What the tax cuts were intended to do, and were successful in achieving, is raising the amount of tax revenue collected as a percentage of the national GDP. The tax revenue as a percentage of GDP was falling year to year prior to the 2003 tax cuts being passed and increased each and every year after the cuts were passed. The same phenomena was witnessed when JFK cut taxes, when Ronald Reagan cut taxes, when taxes were cut by overriding Truman's veto, and yes, even when Clinton cut taxes.
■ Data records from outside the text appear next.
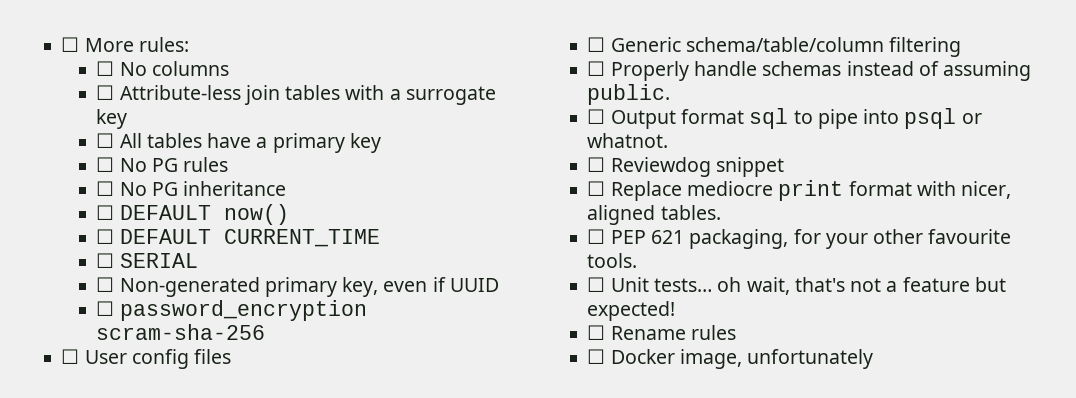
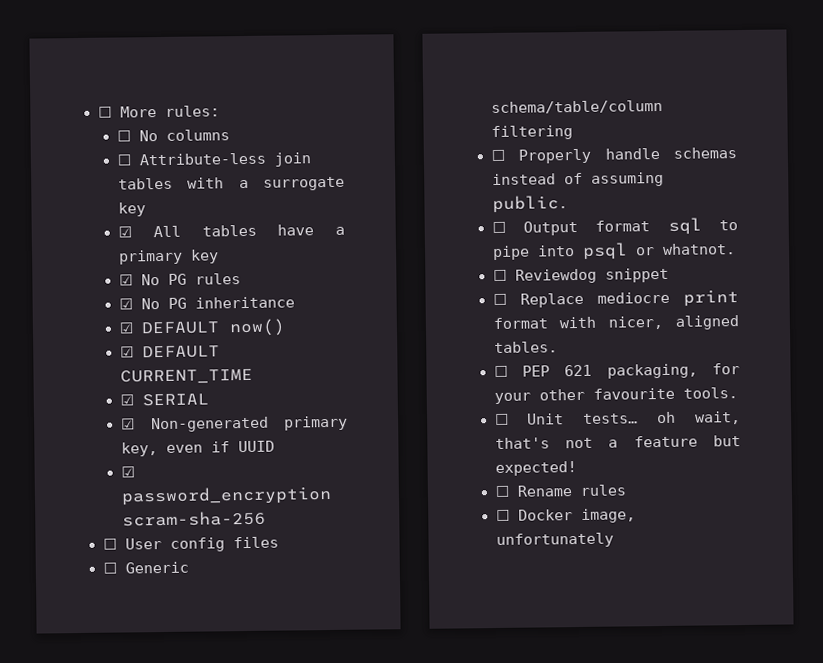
[96,133,115,148] ☐ -> [117,226,132,238] ☑
[96,157,115,172] ☐ -> [118,274,133,286] ☑
[96,181,115,196] ☐ -> [118,298,133,310] ☑
[96,205,115,220] ☐ -> [118,322,134,334] ☑
[96,229,115,244] ☐ -> [119,346,134,358] ☑
[96,253,115,268] ☐ -> [119,394,134,406] ☑
[96,277,115,292] ☐ -> [120,418,135,430] ☑
[96,301,115,316] ☐ -> [120,466,135,478] ☑

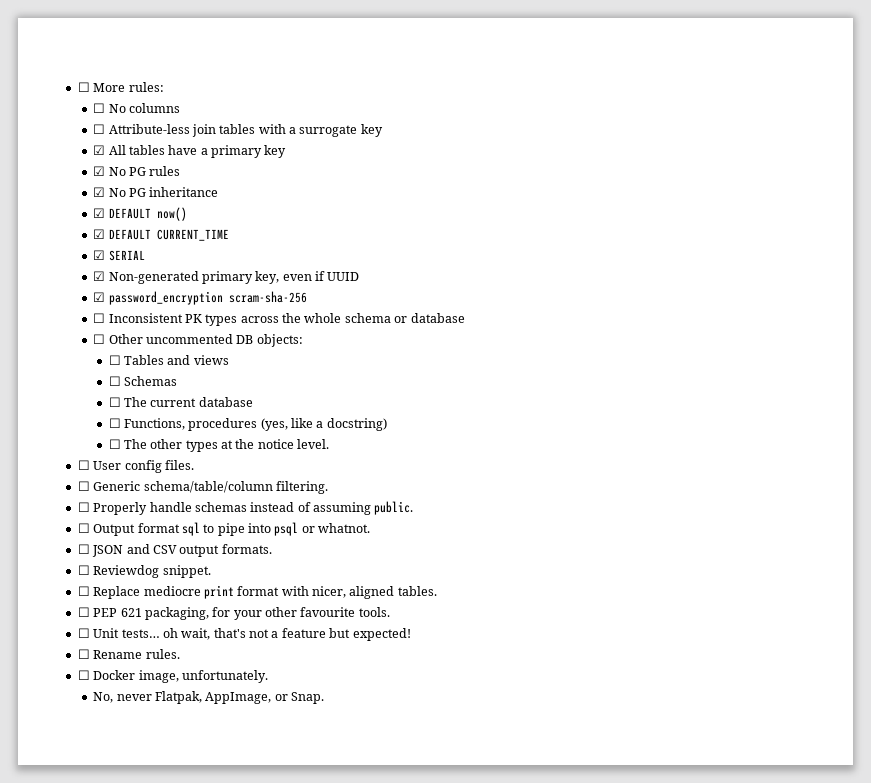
(266, 518) none -> [93,313,465,326] [93,334,303,347] [108,355,229,365] [108,376,177,386] [108,397,253,407] [108,418,387,431] [108,439,330,452] // ☐ Inconsistent PK types across the whole schema or database // ☐ Other uncommented DB objects: // ☐ Tables and views // ☐ Schemas // ☐ The current database // ☐ Functions, procedures (yes, like a docstring) // ☐ The other types at the notice level.
[232,536,279,549] files -> [164,460,194,470] files.
[490,125,573,141] filtering -> [275,481,328,494] filtering.
(736, 249) none -> [77,544,272,557] // ☐ JSON and CSV output formats.
[604,267,669,283] snippet -> [162,565,211,578] snippet.
[579,484,626,496] rules -> [145,649,180,659] rules.
[495,532,614,549] unfortunately -> [181,670,268,683] [93,691,325,704] unfortunately. // No, never Flatpak, AppImage, or Snap.

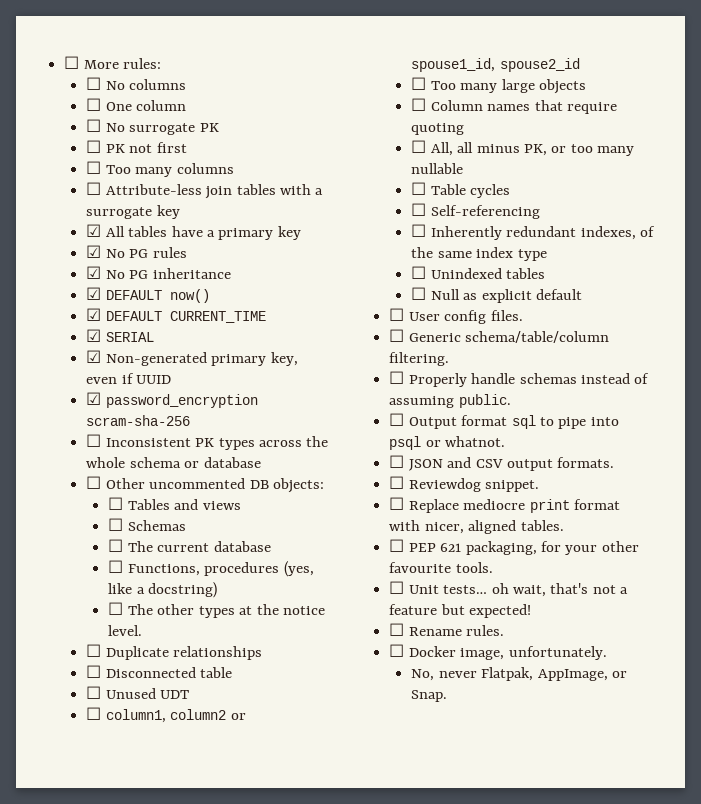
(180, 108) none -> [86,98,187,111] [86,119,219,135] [86,140,187,153] [86,161,234,177] // ☐ One column // ☐ No surrogate PK // ☐ PK not first // ☐ Too many columns
(330, 444) none -> [86,644,263,660] [86,665,233,678] [86,686,190,699] [86,707,246,723] [411,58,580,72] [411,77,587,94] [411,98,618,114] [411,123,465,135] [411,140,635,156] [411,163,464,174] [411,182,511,198] [411,203,540,219] [411,224,656,240] [411,247,547,261] [411,266,546,279] [411,287,583,303] // ☐ Duplicate relationships // ☐ Disconnected table // ☐ Unused UDT // ☐ column1, column2 or spouse1_id, spouse2_id // ☐ Too many large objects // ☐ Column names that require quoting // ☐ All, all minus PK, or too many nullable // ☐ Table cycles // ☐ Self-referencing // ☐ Inherently redundant indexes, of the same index type // ☐ Unindexed tables // ☐ Null as explicit default

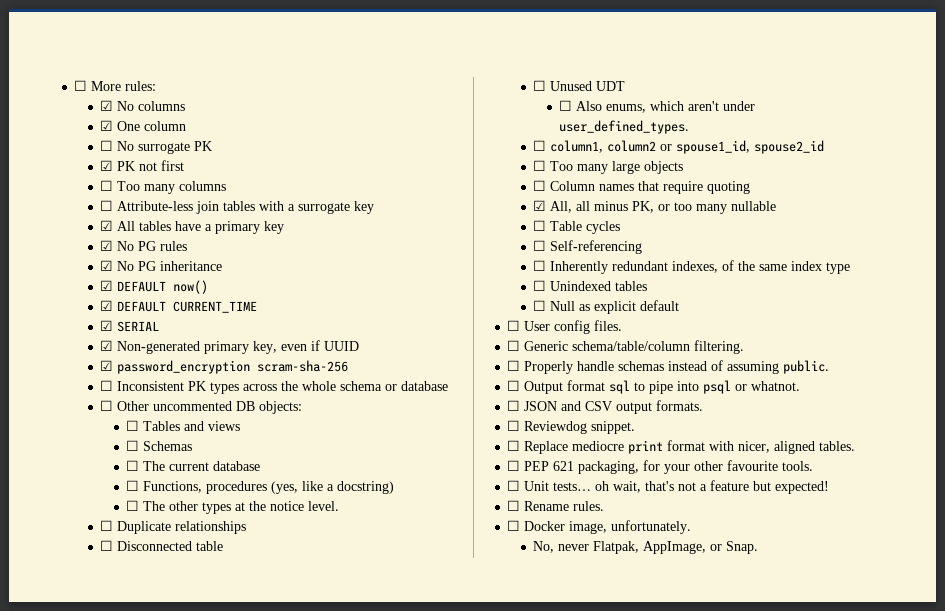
[86,77,102,90] ☐ -> [100,100,114,111] ☑
[86,98,102,111] ☐ -> [100,120,114,131] ☑
[86,140,102,153] ☐ -> [100,160,114,171] ☑
(190, 694) none -> [559,100,756,113] [559,120,690,134] // ☐ Also enums, which aren't under user_defined_types.
[411,140,427,153] ☐ -> [533,200,547,211] ☑

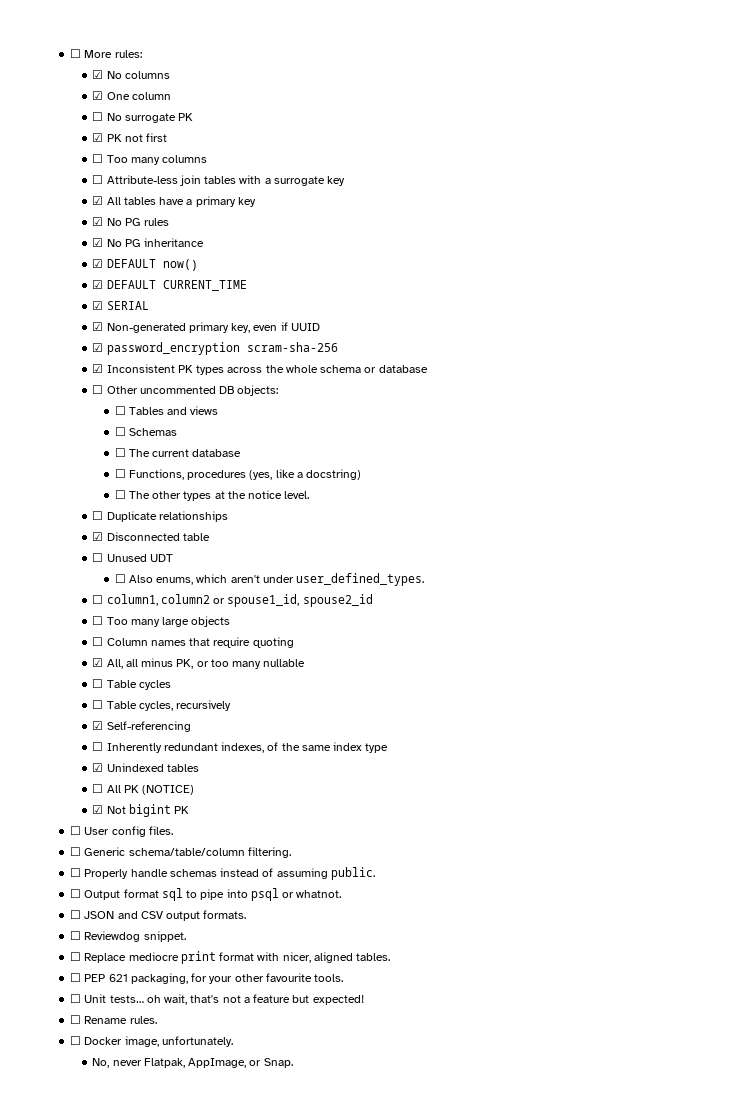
[100,380,114,391] ☐ -> [92,364,104,373] ☑
[100,540,114,551] ☐ -> [92,532,104,541] ☑
(547, 245) none -> [106,700,232,711] [92,721,104,730] Table cycles, recursively // ☑
[533,280,547,291] ☐ -> [92,763,104,772] ☑
[550,300,680,314] Null as explicit default -> [106,785,195,795] [92,804,190,817] All PK (NOTICE) // ☑ Not bigint PK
Allowing people to keep more of the money that they earn gives them more money to spend on goods and services. It also encourages people to risk investing their money in the hopes of getting a larger return on their investment. I've got some news for you mittra, rich people already have enough money. Warren Buffet already has more money than he could ever hope to spend in one lifetime. If you had $1 Billion dollars, why would you risk losing it investing in a company instead of investing it somewhere where you wouldn't lose it? The answer is that with risk comes reward when you bet right. You get a 1:1 return when you risk losing your money by betting either red or black at the roulette table (slightly less that a 50/50 chance) and a 35:1 return when you are willing to take a 1:38 chance by betting on a single number. The higher the risk, the higher the reward. The middle and poor class don't benefit much from someone like Buffet placing safe bets, such as Treasuries or savings, but they do benefit a great deal when someone like Buffet is willing to place a risky bet with their money in a start-up company. Buffet stands to lose a great deal of money by investing in a start-up, so his reward must also be enticing. Taxes owed as a result of a successful bet are subtracted from the reward realized, which makes the reward smaller.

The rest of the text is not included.